Whitehead Institute, Howard Hughes Medical Institute, and Department of Biology, Massachusetts Institute of Technology, Cambridge, MA 02142.
The retinoblastoma tumor suppressor gene Rb is essential for maintaining the quiescence and for regulating the differentiation of somatic stem cells. Inactivation of Rb in somatic stem cells typically leads to their overexpansion, often followed by increased apoptosis, defective terminal differentiation, and tumor formation. However, Rb's roles in germ-line stem cells have not been explored. We conditionally disrupted the Rb gene in mouse germ cells in vivo and discovered unanticipated consequences for GFRa1-protein-expressing Asingle (GFRa1+ As) spermatogonia, the major source of male germ-line stem cells. Rb-deficient GFRa1+ As spermatogonia were present at normal density in testes 5 d after birth, but they lacked the capacity for self-renewal, resulting in germ cell depletion by 2 mo of age. Rb deficiency did not affect the proliferative activity of GFRa1+ Asspermatogonia, but their progeny were exclusively transit-amplifying progenitor spermatogonia and did not include GFRa1+ As spermatogonia. In addition, Rb deficiency caused prolonged proliferation of progenitor spermatogonia, transiently enlarging this population. Despite these defects, Rb deficiency did not block terminal differentiation into functional sperm; offspring were readily obtained from young males whose germ cell pool was not yet depleted. We conclude that Rb is required for self-renewal of germ-line stem cells, but contrary to its critical roles in somatic stem cells, it is dispensable for their proliferative activity and terminal differentiation. Thus, this study identifies an unexpected function for Rb in maintaining the stem cell pool in the male germ line.

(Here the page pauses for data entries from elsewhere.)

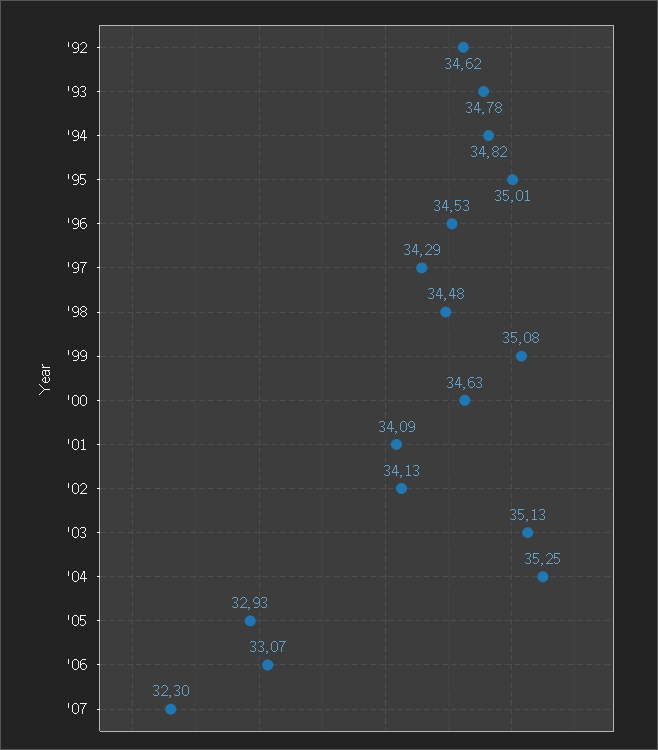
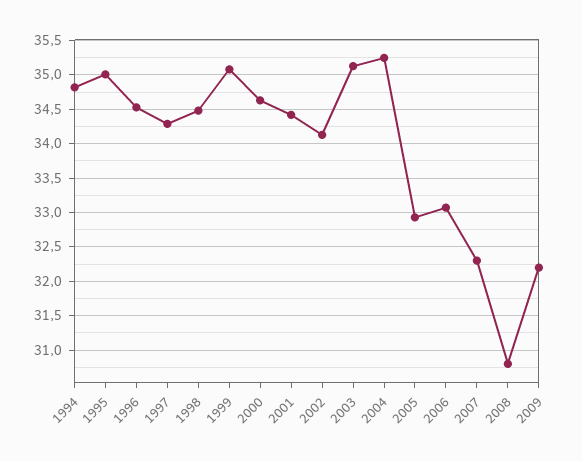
'92: 34.62 -> none
'93: 34.78 -> none
'01: 34.09 -> 34.4
2008: none -> 30.8
2009: none -> 32.2

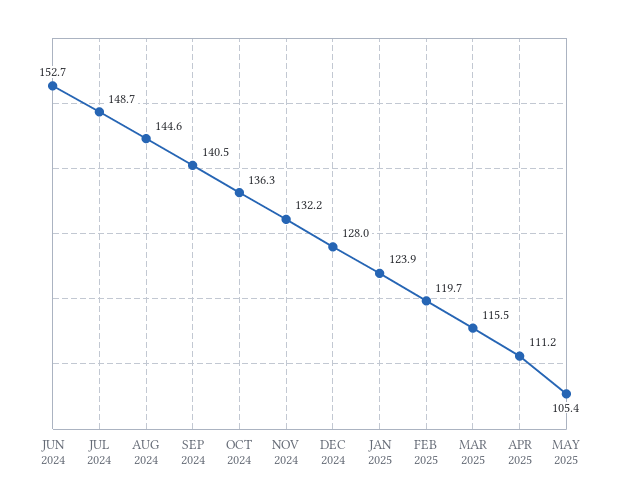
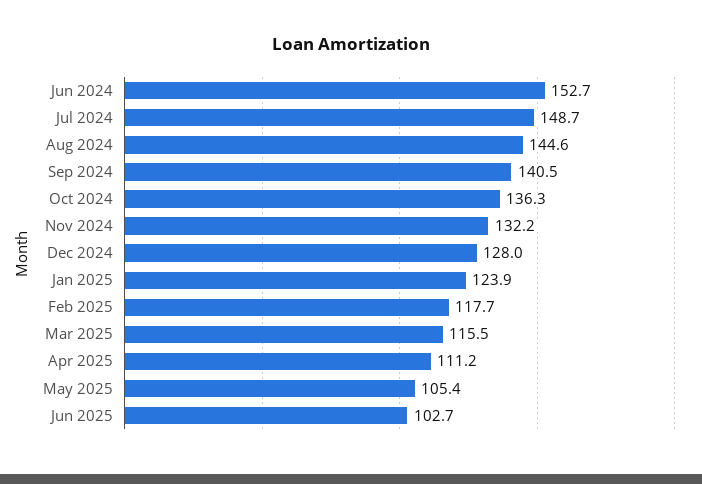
FEB 2025: 119.7 -> 117.7
Jun 2025: none -> 102.7

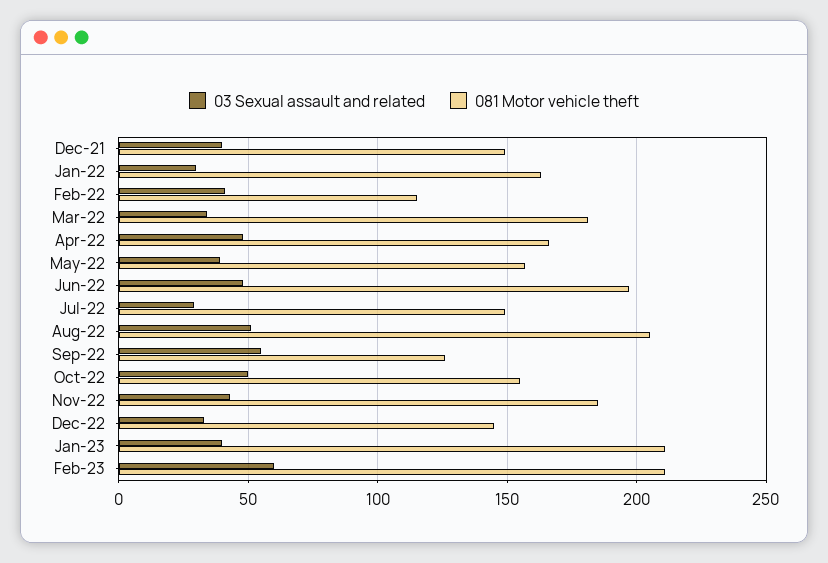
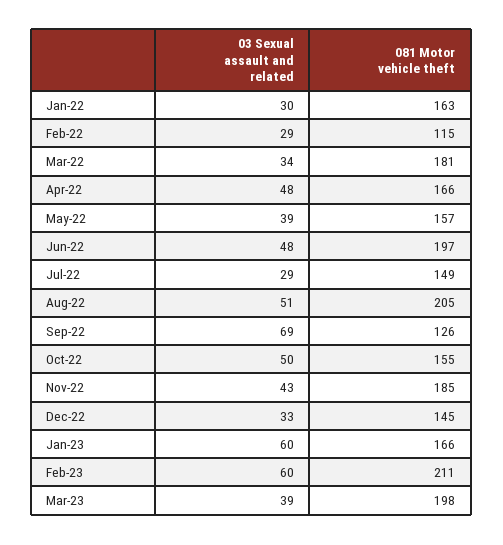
03 Sexual assault and related, Dec-21: 40 -> none
081 Motor vehicle theft, Dec-21: 150 -> none
03 Sexual assault and related, Feb-22: 40 -> 29
03 Sexual assault and related, Sep-22: 55 -> 69
03 Sexual assault and related, Jan-23: 40 -> 60
081 Motor vehicle theft, Jan-23: 210 -> 166
03 Sexual assault and related, Mar-23: none -> 39
081 Motor vehicle theft, Mar-23: none -> 198

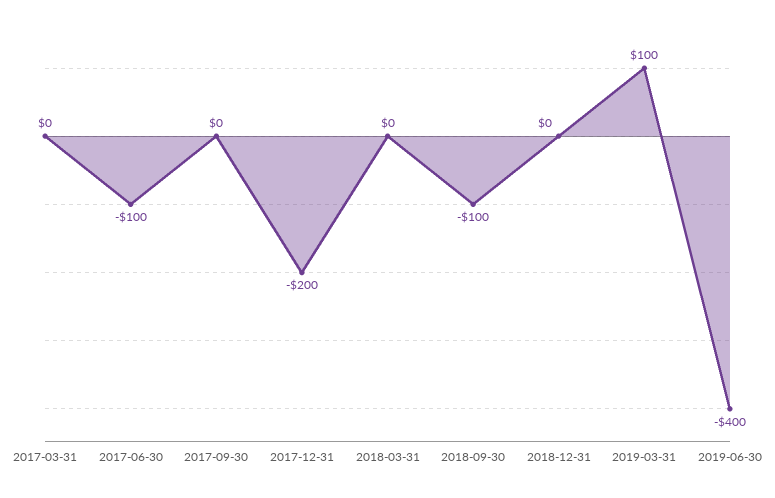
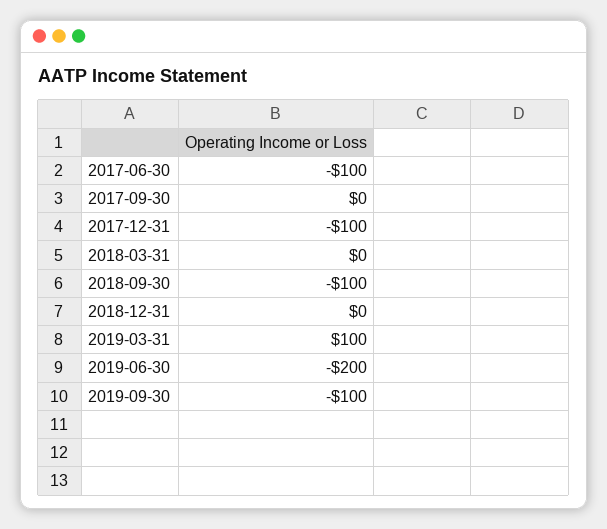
2017-03-31: 0 -> none
2017-12-31: -200 -> -100
2019-06-30: -400 -> -200
2019-09-30: none -> -100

In summary, our data demonstrate that Rb plays an unexpected role in maintaining the germ-line stem cell pool in the mouse testis by regulating SSC self-renewal. Although Rb deficiency results in overexpansion of many somatic stem-cell populations, it leads to rapid exhaustion of SSCs. In addition to its role in SSC self-renewal, we also find that Rb plays a separate role, as a cell-cycle regulator, in progenitor spermatogonia. Rb is required for these cells to become quiescent during the mitotically inactive phase (stages III–VIII) in the seminiferous tubules. Despite these defects, however, Rb deficiency does not impair the ability of SSCs to differentiate into mature spermatozoa, which is in contrast to RB’s general roles in fate decision and differentiation of somatic stem cells. Rb’s regulatory roles in spermatogenesis—including its essential function in male germline stem cell renewal—are remarkably different from its known roles in somatic lineages.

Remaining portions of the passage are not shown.